_TASK_. Your answer must be the lines from the one containing "top: 62px ->" through the last line of the records below, copied exactly, with the pictures left out.
(Beginning of DATA SHOWN)
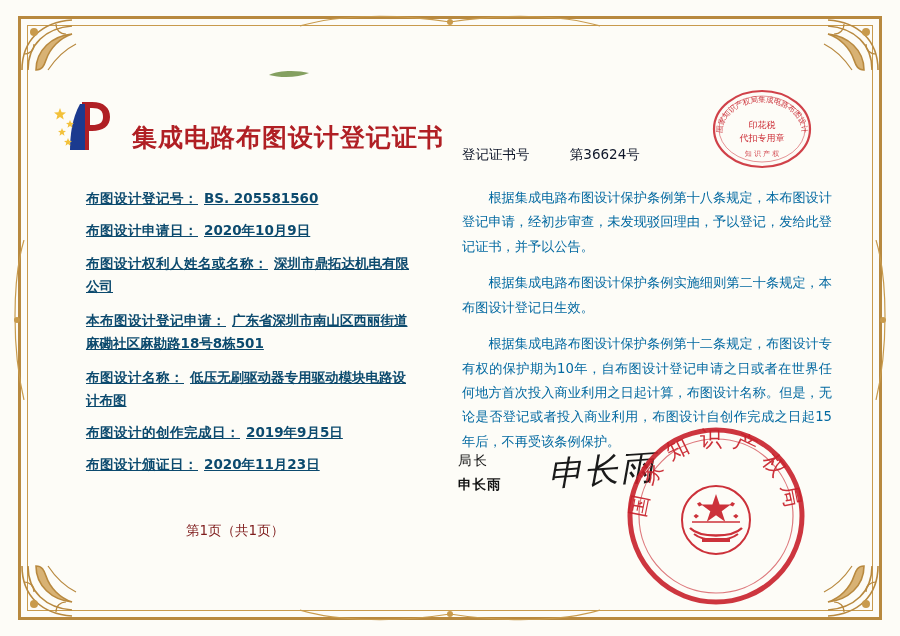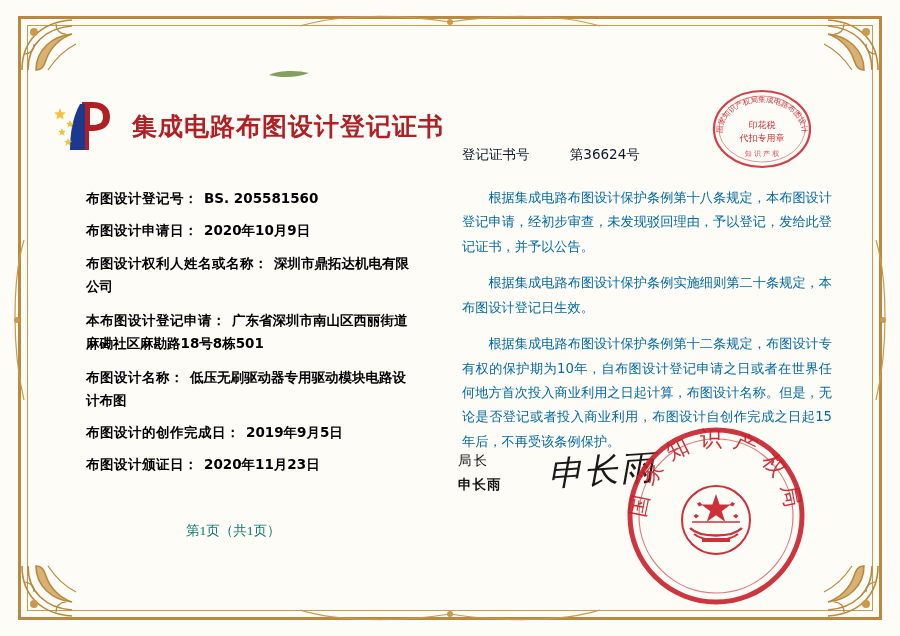"集成电路布图设计登记证书" .title-row { align-items: center -> flex-end }
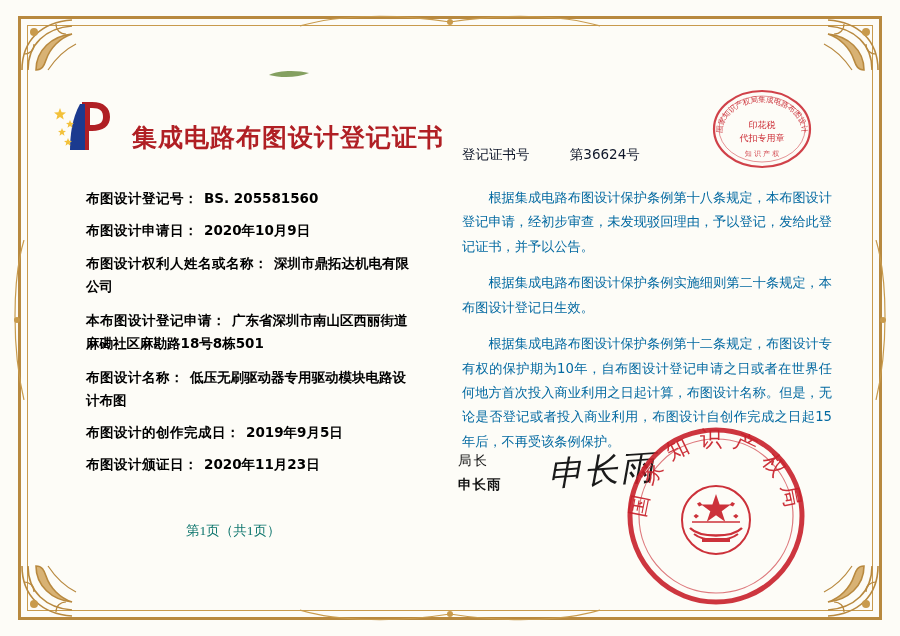"布图设计登记号： BS. 205581560" .fields { color: #000000 -> #0c4a6e; text-decoration: none -> underline }
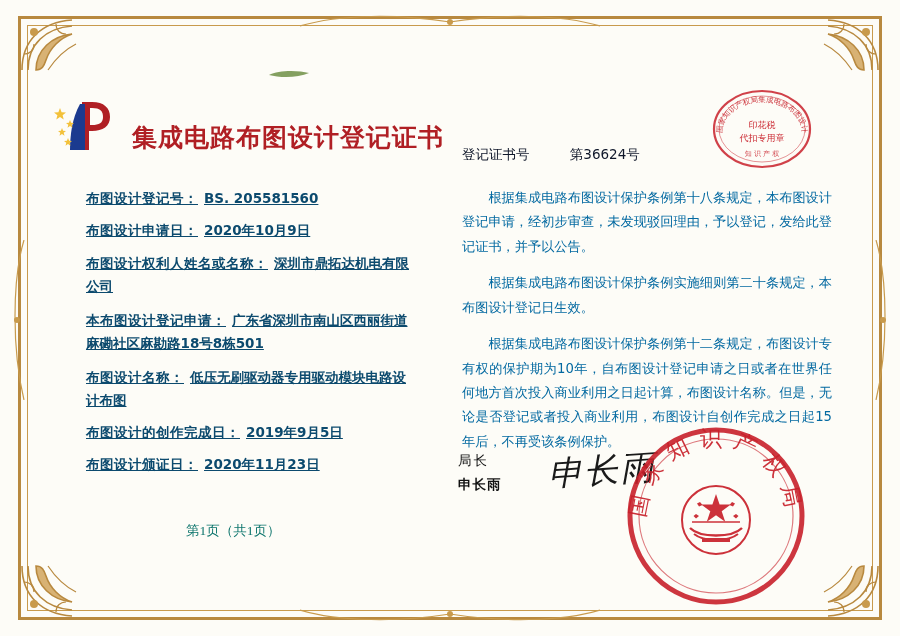"第1页（共1页）" .page-no { color: #0f766e -> #7f1d1d; font-family: Liberation Serif, serif -> none }
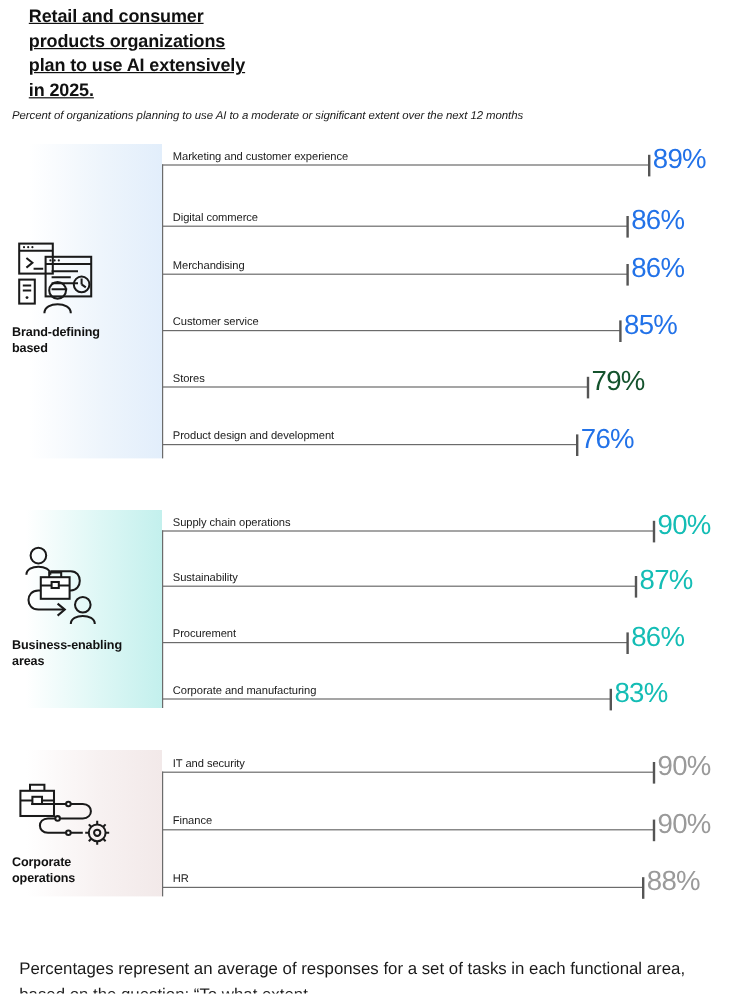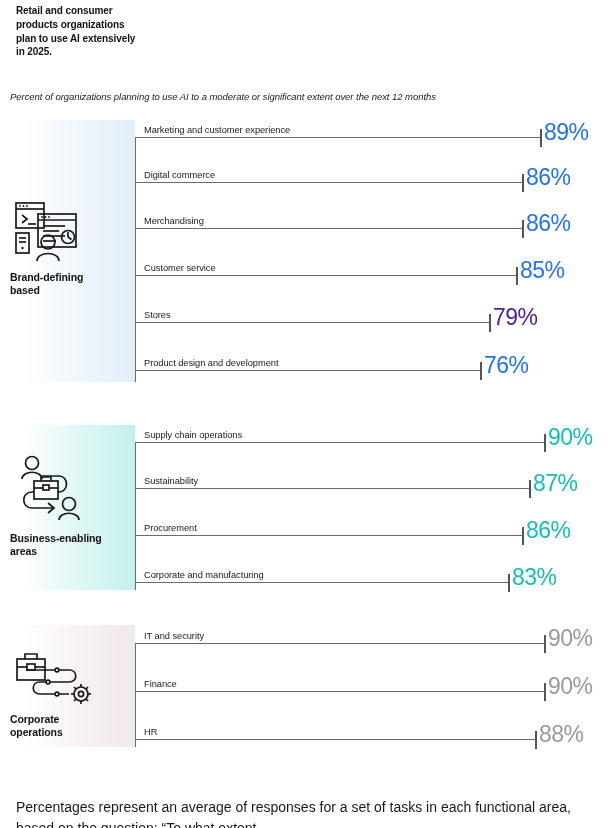"Retail and consumer" .title { font-size: 10px -> 15px; left: 16px -> 24px; text-decoration: none -> underline }
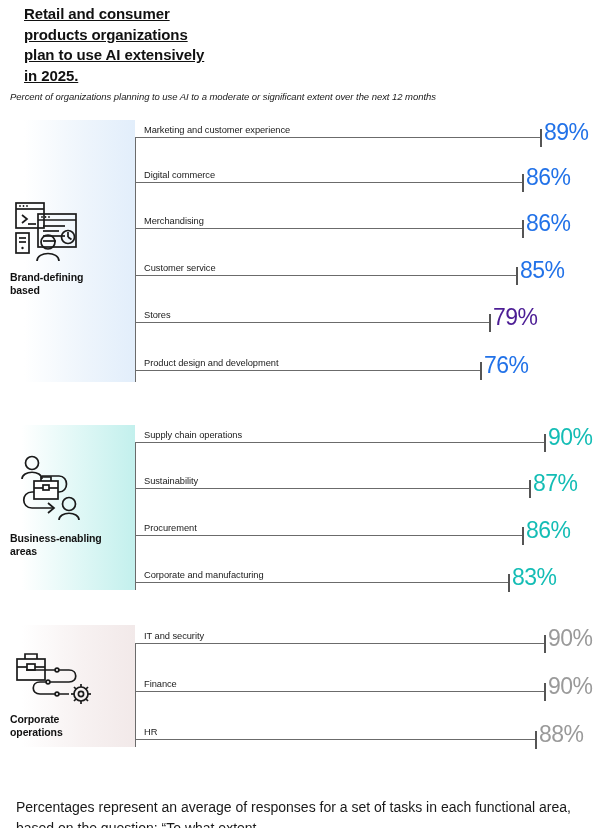"Digital commerce" div.row { top: 62px -> 68px }
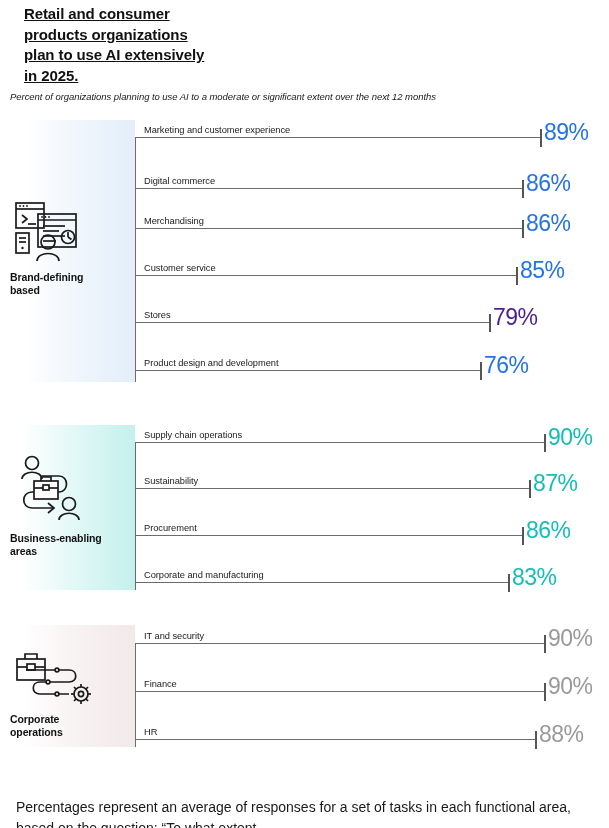"79%" span.row-value { color: #4c1d95 -> #14532d }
(End of DATA SHOWN)
_ANSWER AREA_.
"Digital commerce" div.row { top: 62px -> 68px }
"79%" span.row-value { color: #4c1d95 -> #14532d }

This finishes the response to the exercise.